Poster Session D - Monday, March 31, 2025, 8:00 – 10:00 am EDT, Back Bay Ballroom/Republic Ballroom
Also presenting in Data Blitz Session 3 - Saturday, March 29, 2025, 10:30 am – 12:00 pm EDT, Constitution A.

Clara Sava-Segal1, Tory Benson2, David Igbalajobi1, Emily Finn1; 1Dartmouth College, 2Rutgers University

Ambiguous information can be interpreted and remembered in multiple ways, providing a tool for studying subjective memory. Social contexts, like considering others’ opinions, often expose us to interpretations different from our own. The role of source (self- or other-generated) in subjective recall remains underexplored. We developed an encoding-recall paradigm using ambiguous images that generated multiple interpretations. Participants (N=41) underwent fMRI across two sessions. In session-1, on each trial, they viewed an image, generated their own interpretation (SELF), and saw another person’s interpretation (OTHER).
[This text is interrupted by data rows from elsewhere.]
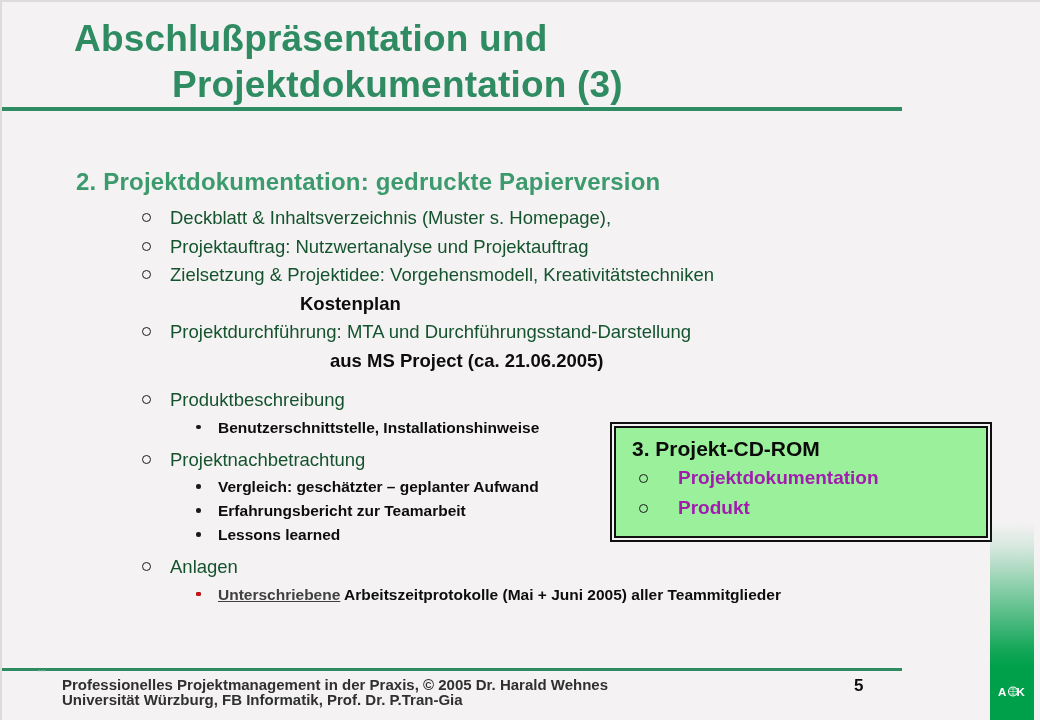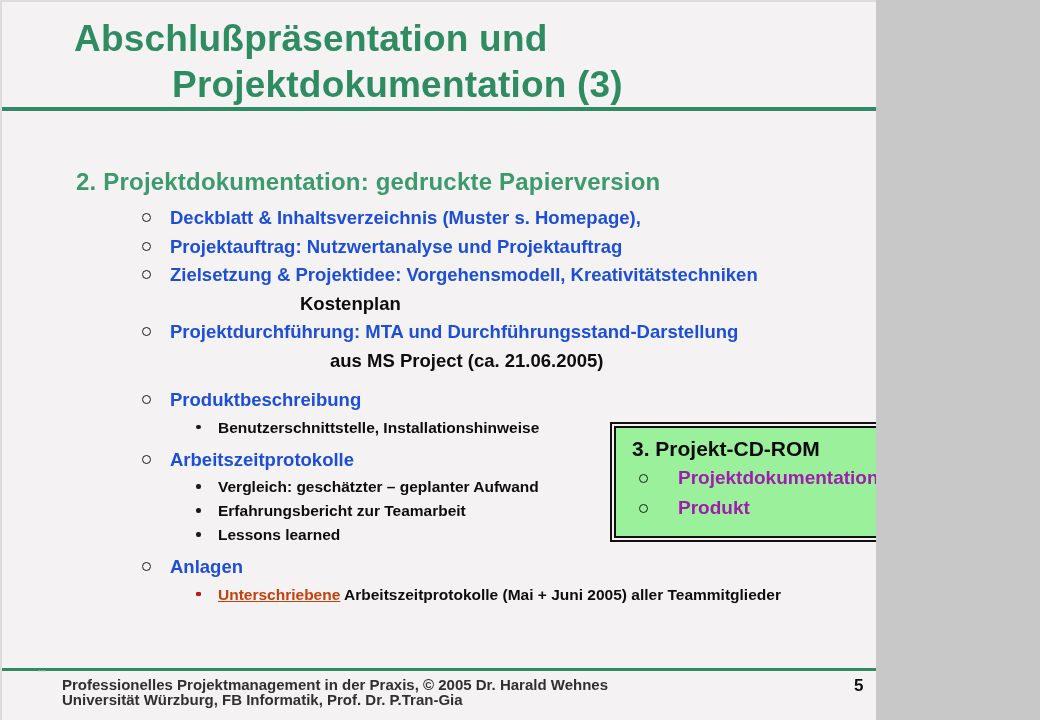"Abschlußpräsentation und" #slide { width: 876px -> 1040px }
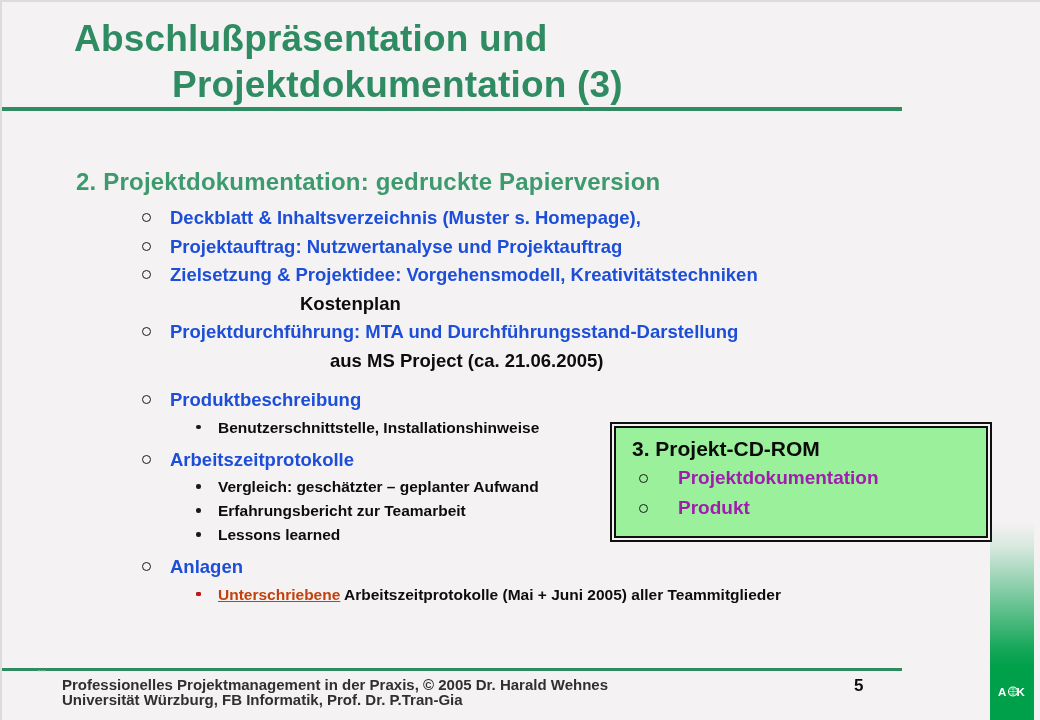"Deckblatt & Inhaltsverzeichnis (Muster" .l1-item { color: #1d4ed8 -> #14532d; font-weight: bold -> normal }
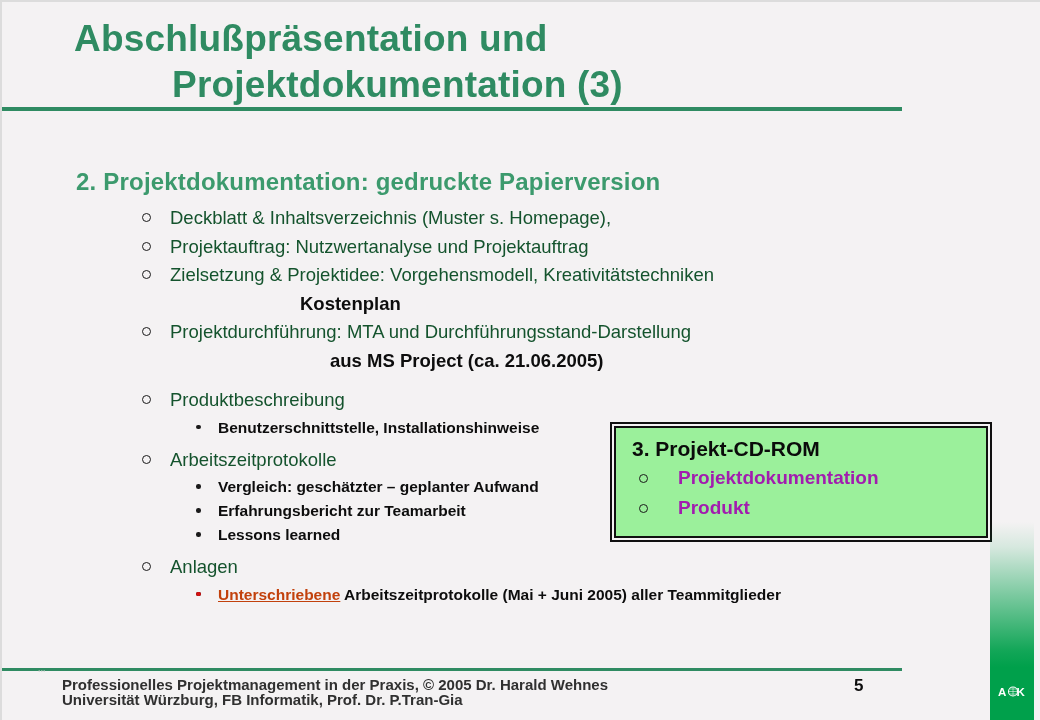"Arbeitszeitprotokolle" span { text: Arbeitszeitprotokolle -> Projektnachbetrachtung }
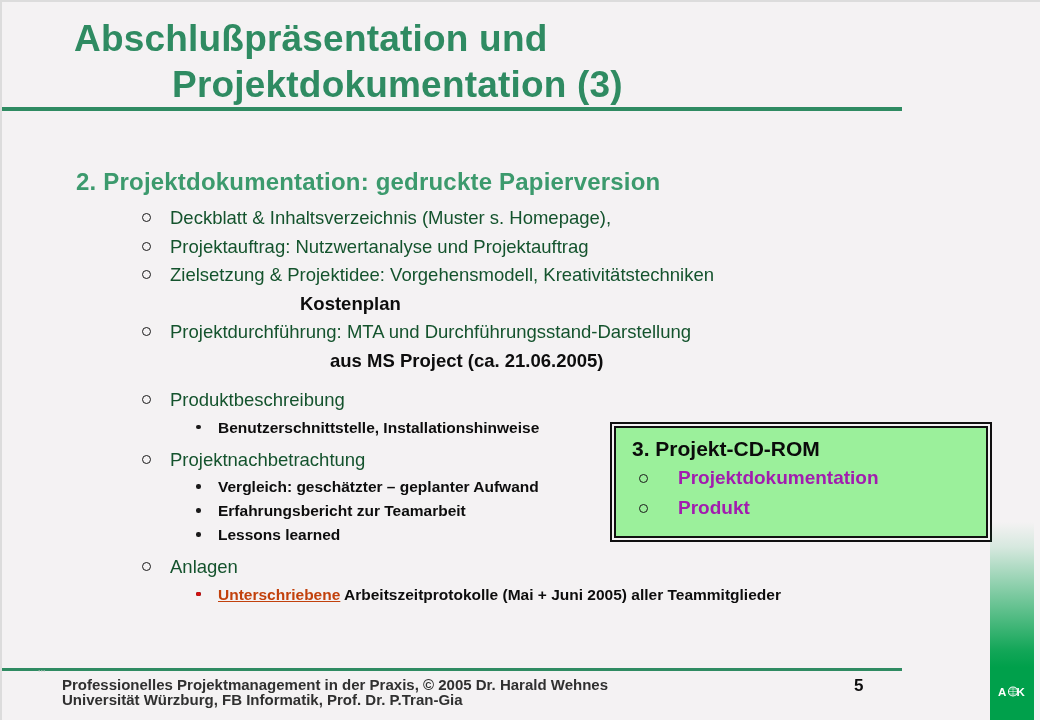"Unterschriebene" .l2-item .hl { color: #c2410c -> #404040 }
A week later, in session-2, participants freely viewed each image again, then were cued to recall SELF and OTHER interpretations one at a time (order counterbalanced across trials). Behaviorally, both interpretations were recalled above chance, though SELF was recalled more accurately. SELF and OTHER became more similar in memory, but this merge was asymmetrical: OTHER memories shifted to resemble SELF more than vice versa (p<.001). Neurally, we compared multivariate activity patterns in 100 cortical parcels during SELF-vs.-OTHER-cued viewings. Cueing with different interpretations significantly shaped neural activity across multimodal cortical regions, despite identical sensory input (q<.05). The “asymmetrical merging” was mirrored neurally, with less distinct patterns for the two interpretations in the temporal poles and angular gyrus on trials where OTHER merged more toward SELF. This suggests self-generated interpretations serve as a default “anchor” in memory. Further, neural activity during uncued viewing also resembled SELF-cued more than OTHER-cued patterns. These findings suggest self-generated interpretations dominate subjective recall by anchoring how ambiguous information is remembered.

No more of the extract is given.